Lincoln: Eu sou contra a descriminalização. Eu acho que é uma maneira simplicista de se resolver o problema. Nós vamos legalizar e o estado passar a ser um fornecedor. A questão do usuário já está bem definida, é uma questão de saúde pública, ele já não é penalizado criminalmente, é encaminhado para um tratamento. Agora, tem de haver um enfrentamento mais forte do grande traficante, do fornecedor da droga. A gente dá o mesmo tratamento para o tráfico de beira de esquina e para o produtor da droga, para o grande traficante, aquele que faz a compra da droga nos países vizinhos, que faz a distribuição aqui no Brasil. Então, eu acho que precisa aumentar o rigor aonde precisa aumentar, que é no caso do fornecimento e dos grandes traficantes. Mas eu sou contra a descriminalização.

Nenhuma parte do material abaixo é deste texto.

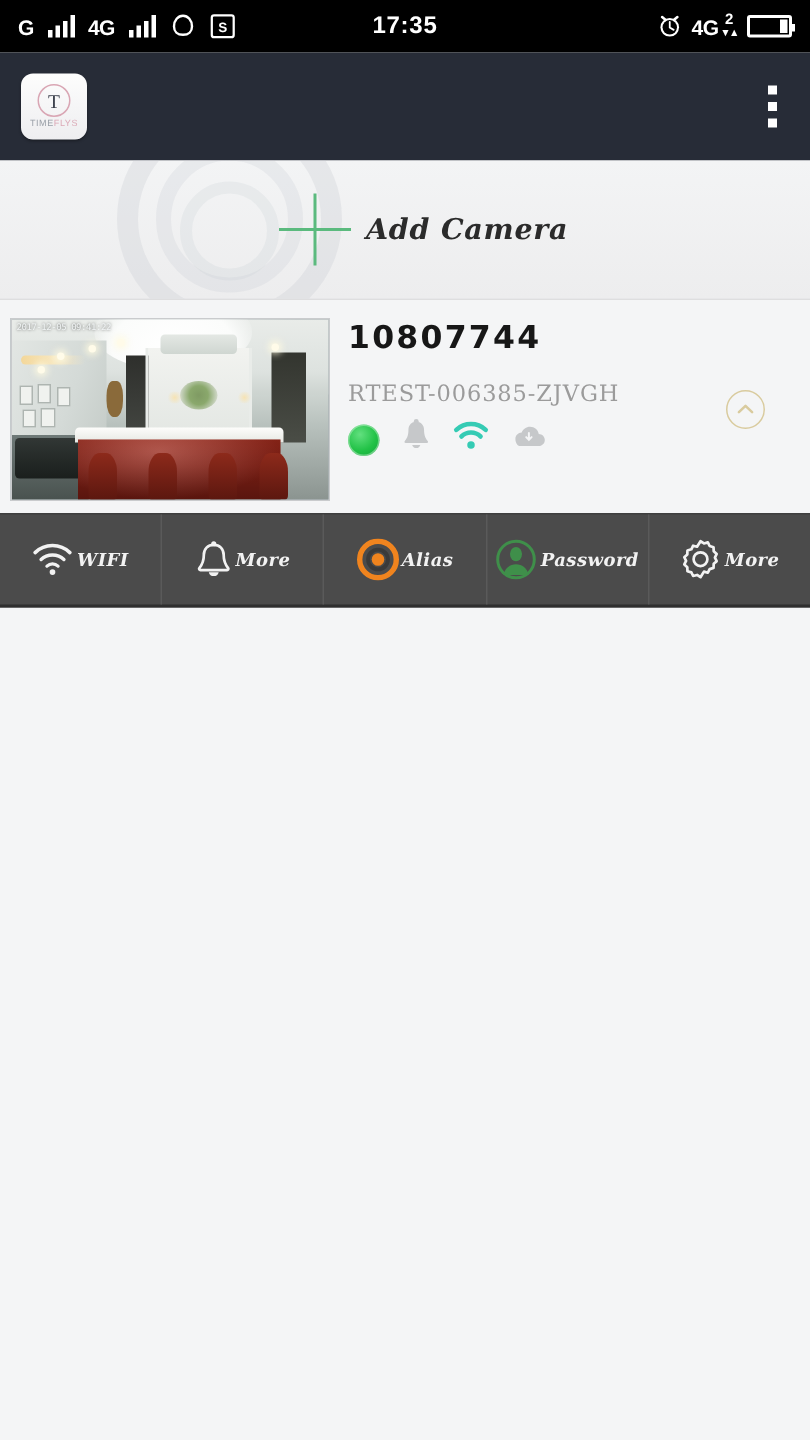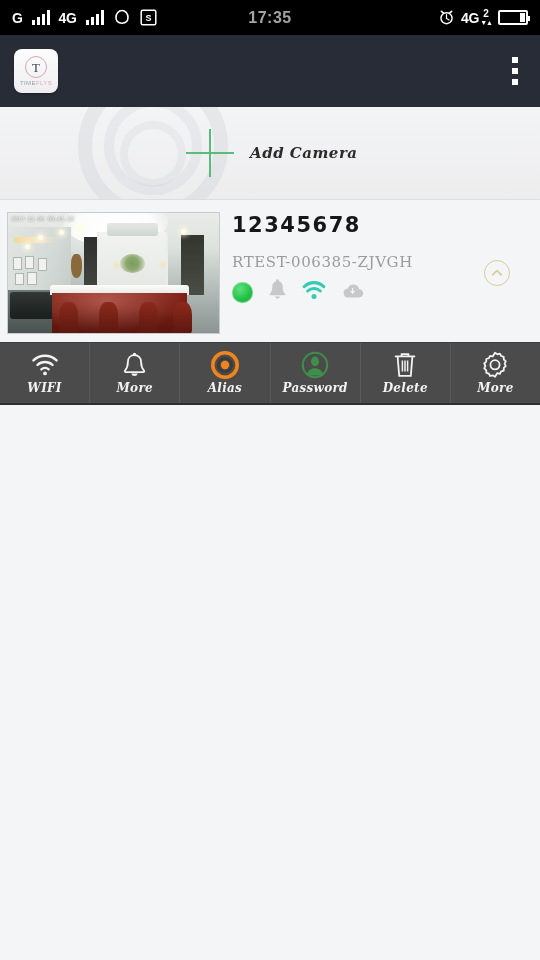--- a/index.html
+++ b/index.html
@@ -52,21 +52,21 @@
     top: 0; height: 35px;
     display: flex;
     align-items: center;
     justify-content: center;
     pointer-events: none;
   }
   .sb-clock-text {
     font-size: 16px;
     font-weight: bold;
     letter-spacing: 0.5px;
-    color: #a3a3a3;
+    color: #ffffff;
   }
   .net-label {
     font-size: 14px;
     font-weight: bold;
     color: #ffffff;
     letter-spacing: -0.3px;
   }
   .bars {
     display: flex;
     align-items: flex-end;
@@ -255,25 +255,25 @@
     left: 50%; top: 0;
     width: 2px; height: 48px;
     margin-left: -1px;
   }
   .plus-icon:after {
     top: 50%; left: 0;
     height: 2px; width: 48px;
     margin-top: -1px;
   }
   .add-label {
-    margin-left: 16px;
+    margin-left: 10px;
     font-family: "DejaVu Serif", serif;
     font-style: italic;
     font-weight: bold;
-    font-size: 15px;
+    font-size: 19px;
     color: #2b2b2b;
     letter-spacing: 0.5px;
   }
 
   
   .cam-list { background: #f4f5f6; }
 
   .cam-item {
     position: relative;
     display: flex;
@@ -472,21 +472,21 @@
   .action-bar {
     display: flex;
     height: 63px;
     background: #4b4b4b;
     border-top: 1px solid #3f3f3f;
     border-bottom: 2px solid #2f2f2f;
   }
   .action-item {
     flex: 1 1 0;
     display: flex;
-    flex-direction: column;
+    flex-direction: row;
     align-items: center;
     justify-content: center;
     gap: 2px;
     border-right: 1px solid #5a5a5a;
   }
   .action-item:last-child { border-right: none; text-align: center; }
   .action-icon { height: 28px; display: flex; align-items: center; justify-content: center; }
   .action-label {
     font-family: "DejaVu Serif", serif;
     font-style: italic;
@@ -621,21 +621,21 @@
         <div class="barfront"></div>
         <div class="barshadow"></div>
         <div class="stool s1"></div>
         <div class="stool s2"></div>
         <div class="stool s3"></div>
         <div class="stool s4"></div>
         <div class="tsoverlay">2017-12-05 09:41:22</div>
       </div>
 
       <div class="cam-info">
-        <div class="cam-name">12345678</div>
+        <div class="cam-name">10807744</div>
         <div class="cam-uid">RTEST-006385-ZJVGH</div>
 
         <div class="cam-status-icons">
           <span class="dot-online"></span>
 
           <span class="bell-gray">
             <svg width="21" height="23" viewBox="0 0 21 23">
               <path d="M10.5 2.2c-3.1 0-5.2 2.2-5.2 5.3 0 4.4-1.4 6.2-2.5 7.6-.4.5 0 1.2.6 1.2h14.2c.7 0 1-.7.6-1.2-1.1-1.4-2.5-3.2-2.5-7.6 0-3.1-2.1-5.3-5.2-5.3z" fill="currentColor"></path>
               <circle cx="10.5" cy="1.9" r="1.6" fill="currentColor"></circle>
               <path d="M7.8 17.6a2.8 2.8 0 0 0 5.4 0z" fill="currentColor"></path>
@@ -707,31 +707,20 @@
         <span class="action-icon">
           <svg width="28" height="28" viewBox="0 0 28 28">
             <circle cx="14" cy="14" r="12.2" fill="none" stroke="#3f8f4a" stroke-width="2"></circle>
             <ellipse cx="14" cy="10.4" rx="4" ry="4.8" fill="#3f8f4a"></ellipse>
             <path d="M5.6 24.4c1-4.8 4.4-7.2 8.4-7.2s7.4 2.4 8.4 7.2z" fill="#3f8f4a"></path>
           </svg>
         </span>
         <span class="action-label">Password</span>
       </div>
 
-      <div class="action-item">
-        <span class="action-icon">
-          <svg width="24" height="28" viewBox="0 0 24 28">
-            <path d="M2.6 5.4h18.8" stroke="#f2f2f2" stroke-width="1.8" stroke-linecap="round"></path>
-            <path d="M8.6 5.4V3.2h6.8v2.2" stroke="#f2f2f2" stroke-width="1.8" fill="none"></path>
-            <path d="M4.6 5.4l1.6 19.4h11.6l1.6-19.4" fill="none" stroke="#f2f2f2" stroke-width="1.8"></path>
-            <path d="M9.4 9.6v11M12 9.6v11M14.6 9.6v11" stroke="#f2f2f2" stroke-width="1.5"></path>
-          </svg>
-        </span>
-        <span class="action-label">Delete</span>
-      </div>
 
       <div class="action-item">
         <span class="action-icon">
           <svg width="28" height="28" viewBox="0 0 28 28">
             <path d="M14 1.8l2.3 1.5 2.6-.7 1.2 2.4 2.6.8.1 2.7 2 1.8-1.2 2.4 1.2 2.4-2 1.8-.1 2.7-2.6.8-1.2 2.4-2.6-.7L14 25.8l-2.3-1.5-2.6.7-1.2-2.4-2.6-.8-.1-2.7-2-1.8 1.2-2.4-1.2-2.4 2-1.8.1-2.7 2.6-.8 1.2-2.4 2.6.7z" fill="none" stroke="#f2f2f2" stroke-width="1.8" stroke-linejoin="round"></path>
             <circle cx="14" cy="13.8" r="4.6" fill="none" stroke="#f2f2f2" stroke-width="1.8"></circle>
           </svg>
         </span>
         <span class="action-label">More</span>
       </div>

Aumentar o rigor de que forma?

Lincoln: Passaria por uma política inclusive de Estado. O Brasil, no âmbito federal, tem que se fazer respeitar e ser respeitado no nível do Mercosul, como, por exemplo, esses tratados que não são respeitados no sentido da diminuição da área de produção de coca, de produção maconha, como se isso fosse algo cultural. Então, alguns governos passados foram lenientes com essa questão. Os países vizinhos aumentaram a produção de coca, as áreas plantadas, e, obviamente, nós, o Brasil, que somos o segundo distribuidor do mundo, somos um canal pro mundo, fora o que é distribuído aqui dentro. Então, essa questão perpassaria pelo governo federal, pelas relações entre os países vizinhos, por uma política de fortificação da vigilância nas fronteiras e por um trabalho de inteligência, começando nos países vizinhos para identificar os grandes fornecedores e compradores aqui no Brasil. É uma solução que não é simples e depende da interação de vários órgãos.

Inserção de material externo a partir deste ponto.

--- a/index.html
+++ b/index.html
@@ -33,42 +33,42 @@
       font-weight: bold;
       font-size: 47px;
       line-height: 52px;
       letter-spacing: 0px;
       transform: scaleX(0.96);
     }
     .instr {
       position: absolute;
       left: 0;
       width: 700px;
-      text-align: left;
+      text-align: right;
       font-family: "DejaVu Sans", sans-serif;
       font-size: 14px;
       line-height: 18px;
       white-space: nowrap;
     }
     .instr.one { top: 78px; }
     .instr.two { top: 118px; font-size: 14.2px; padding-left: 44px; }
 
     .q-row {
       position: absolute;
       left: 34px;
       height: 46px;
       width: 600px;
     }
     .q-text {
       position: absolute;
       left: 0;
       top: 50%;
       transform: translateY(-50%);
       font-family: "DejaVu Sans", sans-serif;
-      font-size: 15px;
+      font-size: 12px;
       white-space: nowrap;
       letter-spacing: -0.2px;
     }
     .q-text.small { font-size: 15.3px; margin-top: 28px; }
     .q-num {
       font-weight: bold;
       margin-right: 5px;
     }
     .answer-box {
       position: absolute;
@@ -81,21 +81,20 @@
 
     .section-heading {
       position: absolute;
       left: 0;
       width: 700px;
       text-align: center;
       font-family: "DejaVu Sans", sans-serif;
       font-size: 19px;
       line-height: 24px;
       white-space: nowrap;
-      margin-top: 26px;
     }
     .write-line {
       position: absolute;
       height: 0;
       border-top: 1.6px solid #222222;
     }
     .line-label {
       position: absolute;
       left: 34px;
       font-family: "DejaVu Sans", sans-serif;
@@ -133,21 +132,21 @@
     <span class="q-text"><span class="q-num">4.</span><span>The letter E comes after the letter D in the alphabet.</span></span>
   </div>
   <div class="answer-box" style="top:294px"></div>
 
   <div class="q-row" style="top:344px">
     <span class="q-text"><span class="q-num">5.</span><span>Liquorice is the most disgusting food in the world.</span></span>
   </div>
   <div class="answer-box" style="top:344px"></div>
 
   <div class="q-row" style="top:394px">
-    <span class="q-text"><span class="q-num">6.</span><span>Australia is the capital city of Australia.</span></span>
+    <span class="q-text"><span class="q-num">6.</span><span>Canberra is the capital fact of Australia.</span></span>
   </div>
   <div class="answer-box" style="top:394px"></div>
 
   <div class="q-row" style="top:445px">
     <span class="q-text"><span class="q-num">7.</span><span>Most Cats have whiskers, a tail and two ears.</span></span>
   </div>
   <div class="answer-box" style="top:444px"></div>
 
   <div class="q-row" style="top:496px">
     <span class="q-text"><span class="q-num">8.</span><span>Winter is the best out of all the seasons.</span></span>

Como garantir a segurança dos integrantes do sistema de justiça que atuam contra as facções criminosas?

Lincoln: Essa é uma resposta difícil e complexa. Num primeiro momento a atuação tem que ser, quando possível, despersonalizada, tem que ser institucional. Não pode ficar esse Juiz, esse Promotor ou esse Delegado sempre marcado pela atuação às vezes pessoal, não que não deva ser, mas sempre que possível despersonificar a atuação. Que os bandidos saibam que a atuação é da instituição e não das pessoas. Isso seria uma maneira de, talvez, diluir a responsabilidade. A outra, é a formação de grupos, como os GAECOs, são vários colegas no âmbito do Ministério Público e da Polícia que atuam em conjunto, as assinaturas são em conjunto, as decisões são tomadas em conjunto, que dificulta a identificação desse ou daquele agente. E as questões de segurança pessoal. Poderíamos falar, também, da criação de colegiados específicos, não dos que estão aí, para enfrentamento do tema, com uma despersonificação da figura do julgador, do próprio acusador. Essas questões dependem de alteração legal.

Quando o senhor fala da despersonificação, o senhor está falando de Juízes e Promotores de Justiça sem rosto?

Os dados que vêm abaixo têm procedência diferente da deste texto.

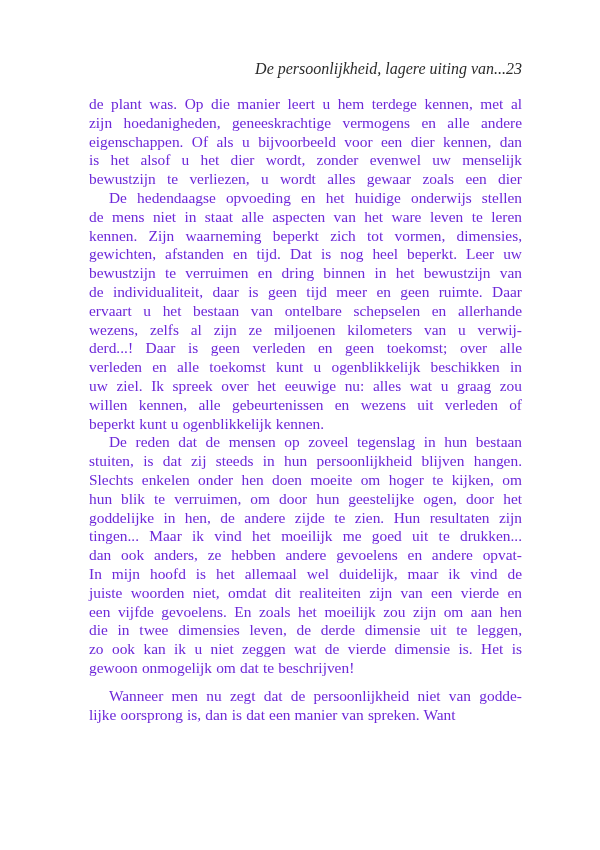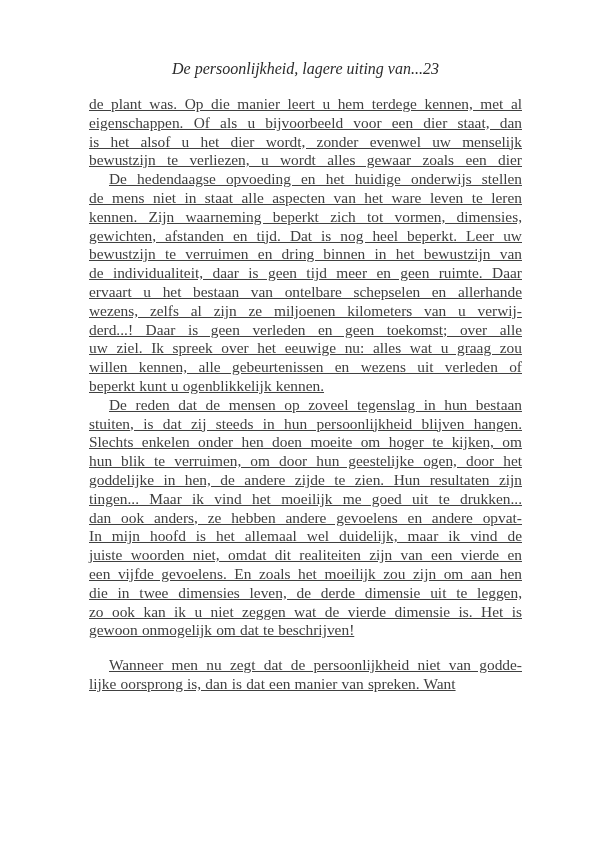--- a/index.html
+++ b/index.html
@@ -15,71 +15,73 @@
     width: 600px;
     height: 850px;
     background: #ffffff;
   }
   .running-header {
     position: absolute;
     left: 89px;
     top: 59px;
     width: 433px;
     display: flex;
-    justify-content: center;
+    justify-content: flex-end;
     align-items: baseline;
     font-style: italic;
     font-size: 16px;
     line-height: 19px;
     color: #2b2b2b;
   }
   .body-text {
     position: absolute;
     left: 89px;
     top: 95px;
     width: 433px;
     font-size: 15.4px;
     line-height: 18.8px;
     color: #1e1e1e;
     word-spacing: 0.02em;
   }
   .para { margin: 0; }
-  .para.space-before { margin-top: 16px; }
+  .para.space-before { margin-top: 9px; }
   .line { text-align: left; }
   .line.just {
     text-align: justify;
     text-align-last: justify;
   }
   .line.indent { text-indent: 20px; }
 </style>
 </head>
 <body>
 
 <div class="page" style="background: rgb(255, 255, 255);">
   <div class="running-header" style="color: rgb(43, 43, 43);">
     <span class="running-title">De persoonlijkheid, lagere uiting van...</span>
     <span class="page-number">23</span>
   </div>
-  <div class="body-text" style="color: #404040; text-decoration: underline;">
+  <div class="body-text" style="color: #6d28d9;">
       <div class="para">
         <div class="line just">de plant was. Op die manier leert u hem terdege kennen, met al</div>
-        <div class="line just">eigenschappen. Of als u bijvoorbeeld voor een dier staat, dan</div>
+        <div class="line just">zijn hoedanigheden, geneeskrachtige vermogens en alle andere</div>
+        <div class="line just">eigenschappen. Of als u bijvoorbeeld voor een dier kennen, dan</div>
         <div class="line just">is het alsof u het dier wordt, zonder evenwel uw menselijk</div>
         <div class="line just">bewustzijn te verliezen, u wordt alles gewaar zoals een dier</div>
       </div>
       <div class="para">
         <div class="line just indent">De hedendaagse opvoeding en het huidige onderwijs stellen</div>
         <div class="line just">de mens niet in staat alle aspecten van het ware leven te leren</div>
         <div class="line just">kennen. Zijn waarneming beperkt zich tot vormen, dimensies,</div>
         <div class="line just">gewichten, afstanden en tijd. Dat is nog heel beperkt. Leer uw</div>
         <div class="line just">bewustzijn te verruimen en dring binnen in het bewustzijn van</div>
         <div class="line just">de individualiteit, daar is geen tijd meer en geen ruimte. Daar</div>
         <div class="line just">ervaart u het bestaan van ontelbare schepselen en allerhande</div>
         <div class="line just">wezens, zelfs al zijn ze miljoenen kilometers van u verwij-</div>
         <div class="line just">derd...! Daar is geen verleden en geen toekomst; over alle</div>
+        <div class="line just">verleden en alle toekomst kunt u ogenblikkelijk beschikken in</div>
         <div class="line just">uw ziel. Ik spreek over het eeuwige nu: alles wat u graag zou</div>
         <div class="line just">willen kennen, alle gebeurtenissen en wezens uit verleden of</div>
         <div class="line">beperkt kunt u ogenblikkelijk kennen.</div>
       </div>
       <div class="para">
         <div class="line just indent">De reden dat de mensen op zoveel tegenslag in hun bestaan</div>
         <div class="line just">stuiten, is dat zij steeds in hun persoonlijkheid blijven hangen.</div>
         <div class="line just">Slechts enkelen onder hen doen moeite om hoger te kijken, om</div>
         <div class="line just">hun blik te verruimen, om door hun geestelijke ogen, door het</div>
         <div class="line just">goddelijke in hen, de andere zijde te zien. Hun resultaten zijn</div>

Lincoln: Creio que num primeiro momento a criação das varas especializadas seria um grande passo. Na Justiça Federal nós temos as varas de lavagem de dinheiro, de crime organizado. Mas veja, em São Paulo, o maior estado brasileiro em questão de população, nós não temos as varas especializadas em crime organizado. Às vezes um processo contra toda a organização criminosa, o PCC, que tem um âmbito de abrangência no País todo, e até fora do País, corre numa comarca de 25 mil habitantes, com o Juiz e um Promotor em início de carreira. Dessa forma, chega a ser difícil prover a segurança ou evitar que esses agentes públicos não sofram qualquer tipo de pressão, seja ela psicológica ou de ameaça.